SNOWJACKED! If New Yorkers drank as one from the cup of human kindness during the surreal snowfall last weekend, now they're suffering the hangover. Case in point: as hundreds of car owners dug their vehicles from mountains of plowed-and-packed snow throughout the city's five boroughs Tuesday night, Robert DeJesus was relieved of his brand new snow blower at gunpoint. "I still can't get over it, and I've lived in New York City my whole life," DeJesus, a superintendent of a Bronx apartment building, told the New York Daily News. DeJesus and his 17-year-old nephew were trying to clear the front of his building when two armed men emerged from a brown van and announced that they were taking the machine. Said DeJesus: "The snow blower worked fantastic. Anything beats shoveling."
City by City:
BOSTON
In Boston, the snowfall neared the city's all-time record of 27 inches set in 1978.
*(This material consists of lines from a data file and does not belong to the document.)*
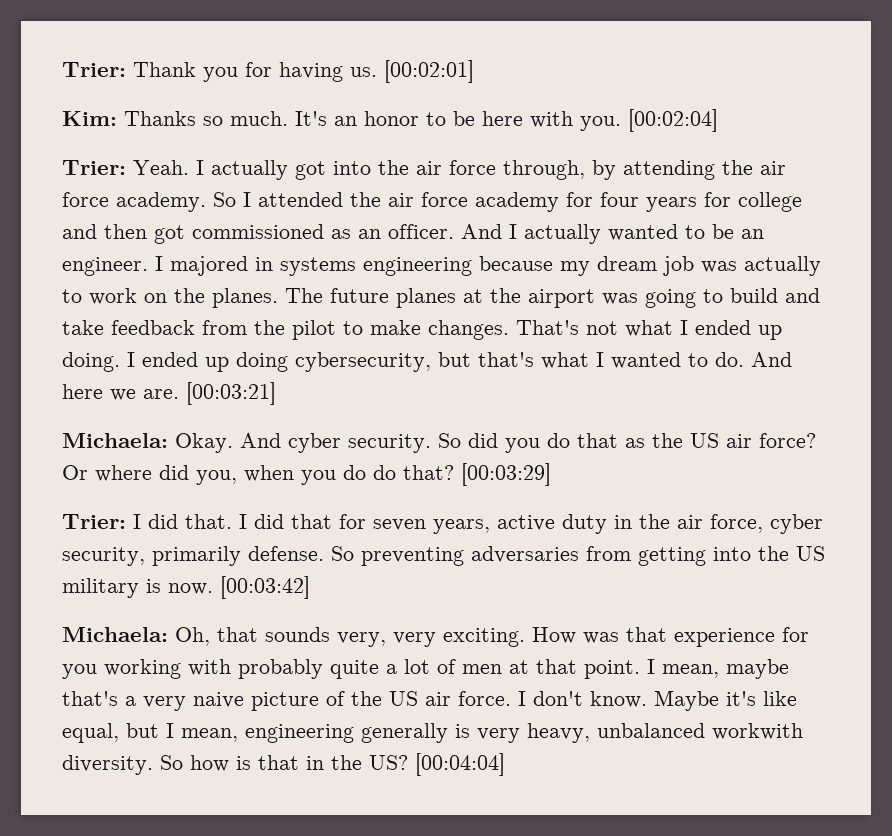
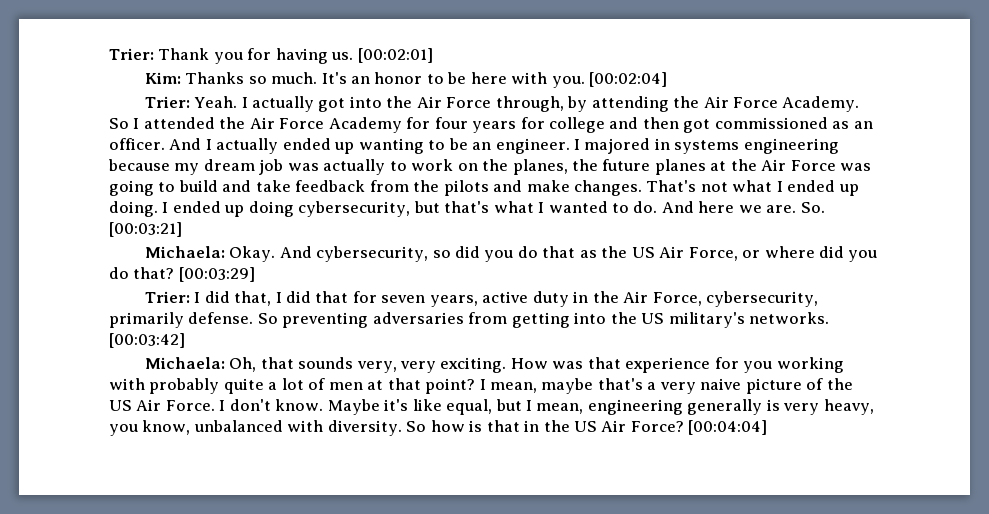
- I actually got into the air force through, by attending the air force academy.
+ I actually got into the Air Force through, by attending the Air Force Academy.
- So I attended the air force academy for four years for college and then got commissioned as an officer.
+ So I attended the Air Force Academy for four years for college and then got commissioned as an officer.
- And I actually wanted to be an engineer.
+ And I actually ended up wanting to be an engineer.
- I majored in systems engineering because my dream job was actually to work on the planes. The future planes at the airport was going to build and take feedback from the pilot to make changes.
+ I majored in systems engineering because my dream job was actually to work on the planes, the future planes at the Air Force was going to build and take feedback from the pilots and make changes.
- [00:03:21]
+ So. [00:03:21]
- And cyber security. So did you do that as the US air force? Or where did you, when you do do that?
+ And cybersecurity, so did you do that as the US Air Force, or where did you do that?
- Trier: I did that. I did that for seven years, active duty in the air force, cyber security, primarily defense.
+ Trier: I did that, I did that for seven years, active duty in the Air Force, cybersecurity, primarily defense.
- So preventing adversaries from getting into the US military is now.
+ So preventing adversaries from getting into the US military's networks.
- How was that experience for you working with probably quite a lot of men at that point.
+ How was that experience for you working with probably quite a lot of men at that point?
- I mean, maybe that's a very naive picture of the US air force.
+ I mean, maybe that's a very naive picture of the US Air Force.
- Maybe it's like equal, but I mean, engineering generally is very heavy, unbalanced workwith diversity.
+ Maybe it's like equal, but I mean, engineering generally is very heavy, you know, unbalanced with diversity.
- So how is that in the US?
+ So how is that in the US Air Force?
"The feared flooding along the coasts has not happened, and most people have stayed
home, so the crews have been able to get through and plow most of the streets,"
reports TIME's Sam Allis.
NEW YORK
One million New York City schoolchildren had their first snow day since 1978, and the New
York Stock Exchange reduced trading Monday to a mere three hours. In Central Park, where
the snowfall was poised to break a record of 21 inches set in 1888, the city government
supplied children with saucers to exploit Manhattan's few slopes. For-profit ventures were
more common: "The neighborhood is at a complete standstill," New York bureau
chief John Moody reports from nearby Bergen County, New Jersey. "The only things
moving on the streets are snowplows or the cars of people with enough foresight to buy
4-wheel drives. The streets are also full of teenage boys with snowblowers offering to
clear out your driveway at $50 a pop."
WASHINGTON, D.C.
Monday was supposed to be the first day back on the job for furloughed federal employees,
but the massive snowfall kept kept the three-week-old shutdown going another day.
President Clinton kept budget negotiations going with Republican leaders inside the White
House, but the Supreme Court set the mark when eight of the nine Justices showed up
promptly for work. "People are out," reports TIME'S Brian Doyle. "They're
walking and clearing the main streets. But nothing's going on. The government's closed.
The big grocery stores are all open, so there's penty of food in the suburbs. The little
ones that serve the District of Columbia are starting to run low, though, because trucks
can't get through to them." ATLANTA
"Because the city is not used to the snow and not prepared for it, it has had an
unusually large effect," reports Atlanta bureau chief Adam Cohen. "The local TV
news is giving advice on what to do if the car starts to slide."